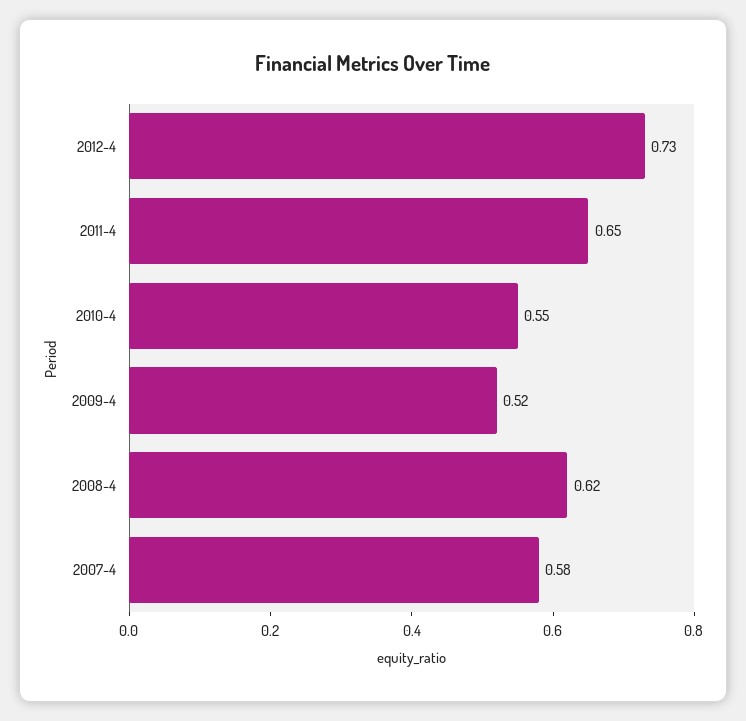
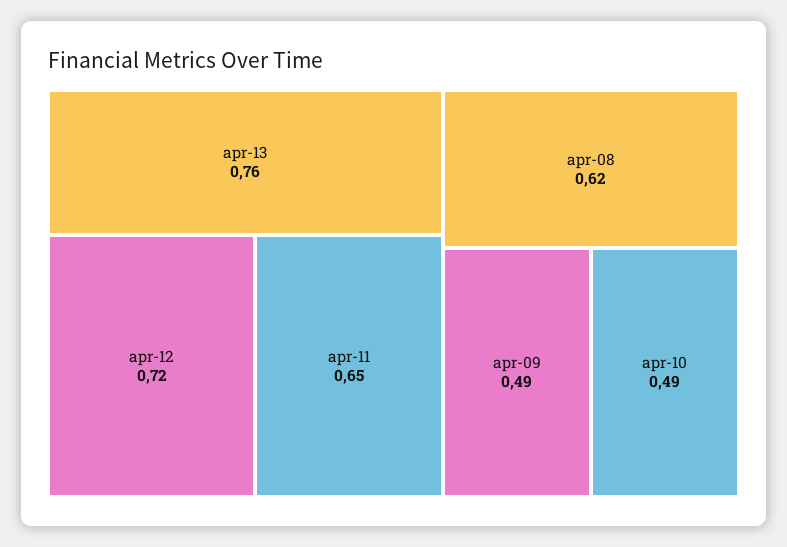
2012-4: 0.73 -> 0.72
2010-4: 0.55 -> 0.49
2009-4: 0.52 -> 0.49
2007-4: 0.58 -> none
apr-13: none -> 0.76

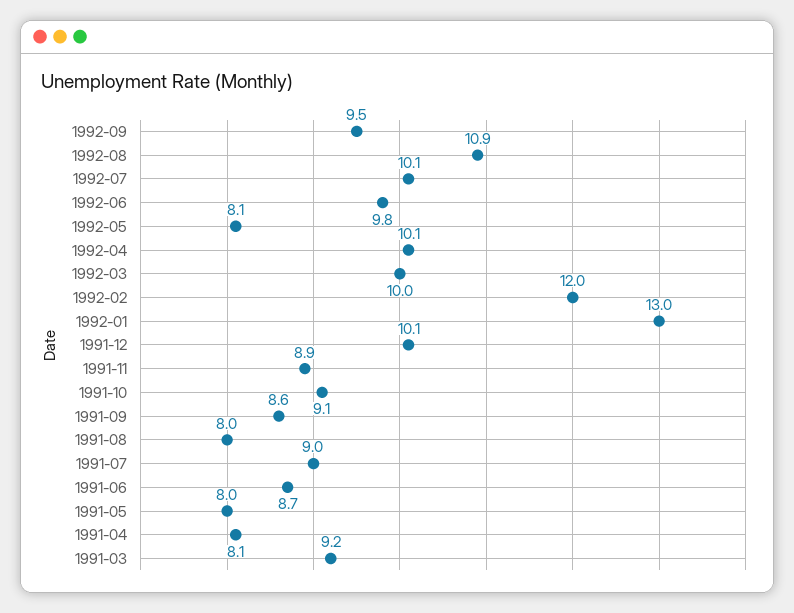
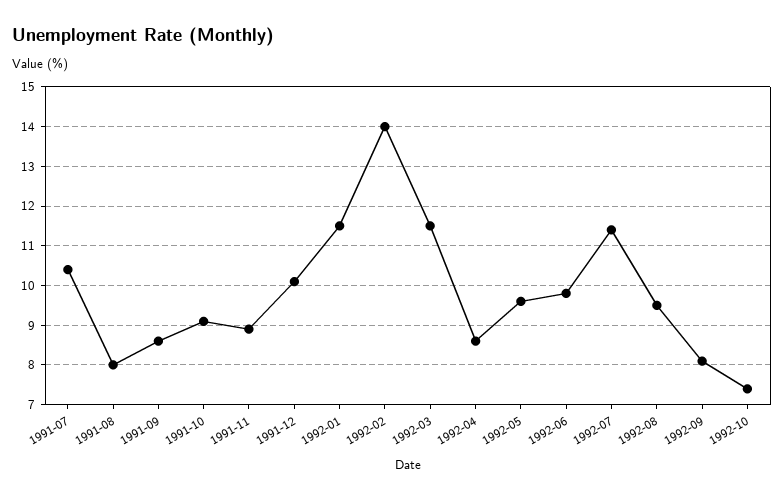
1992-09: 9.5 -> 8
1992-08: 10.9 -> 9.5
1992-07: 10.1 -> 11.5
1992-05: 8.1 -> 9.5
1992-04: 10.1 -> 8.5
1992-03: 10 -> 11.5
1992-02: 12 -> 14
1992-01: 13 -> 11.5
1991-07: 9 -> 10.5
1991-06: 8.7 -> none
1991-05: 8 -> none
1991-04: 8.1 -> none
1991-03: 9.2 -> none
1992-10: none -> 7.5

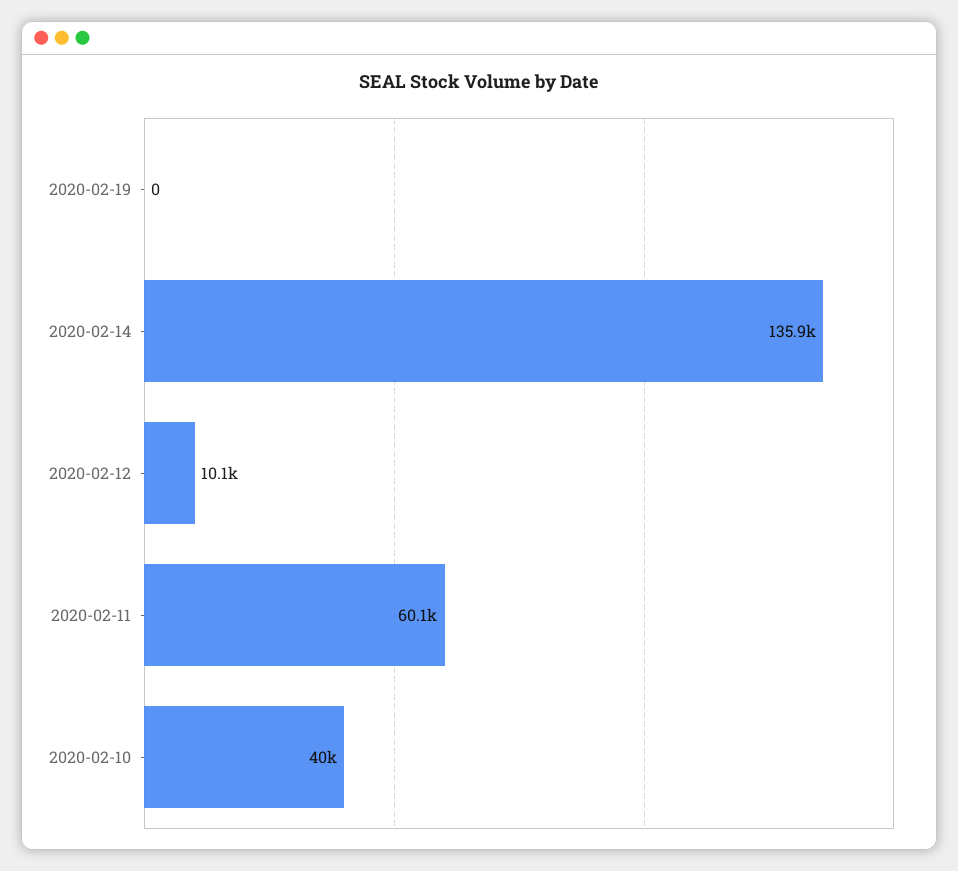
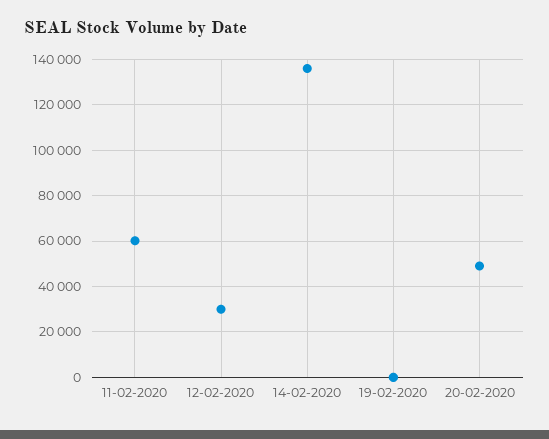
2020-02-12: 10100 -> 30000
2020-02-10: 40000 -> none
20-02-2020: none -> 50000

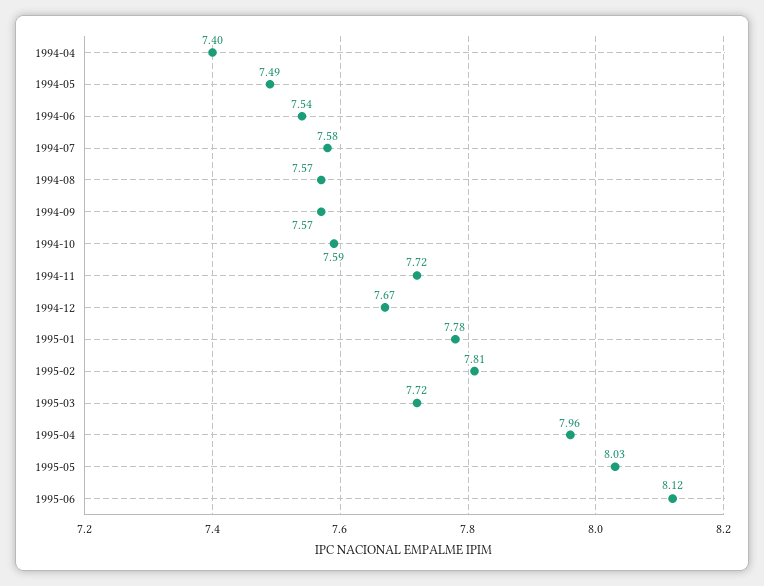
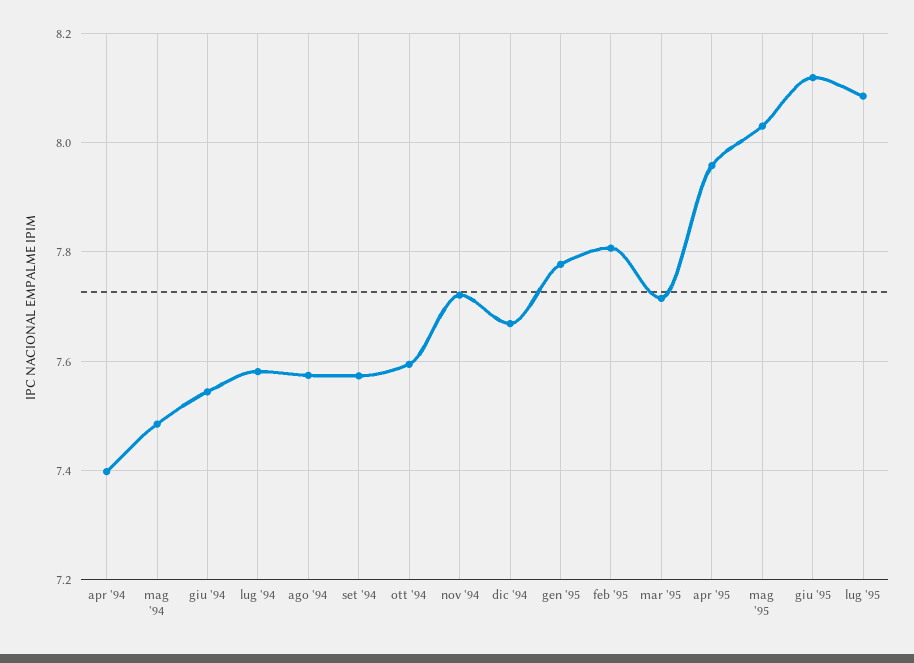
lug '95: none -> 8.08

# [YOUR ASSIGNMENT]
When you copy the entries above, keep every word exactly and omit the images.

# [ANSWER TO THE EXERCISE]
2012-4: 0.73 -> 0.72
2010-4: 0.55 -> 0.49
2009-4: 0.52 -> 0.49
2007-4: 0.58 -> none
apr-13: none -> 0.76

1992-09: 9.5 -> 8
1992-08: 10.9 -> 9.5
1992-07: 10.1 -> 11.5
1992-05: 8.1 -> 9.5
1992-04: 10.1 -> 8.5
1992-03: 10 -> 11.5
1992-02: 12 -> 14
1992-01: 13 -> 11.5
1991-07: 9 -> 10.5
1991-06: 8.7 -> none
1991-05: 8 -> none
1991-04: 8.1 -> none
1991-03: 9.2 -> none
1992-10: none -> 7.5

2020-02-12: 10100 -> 30000
2020-02-10: 40000 -> none
20-02-2020: none -> 50000

lug '95: none -> 8.08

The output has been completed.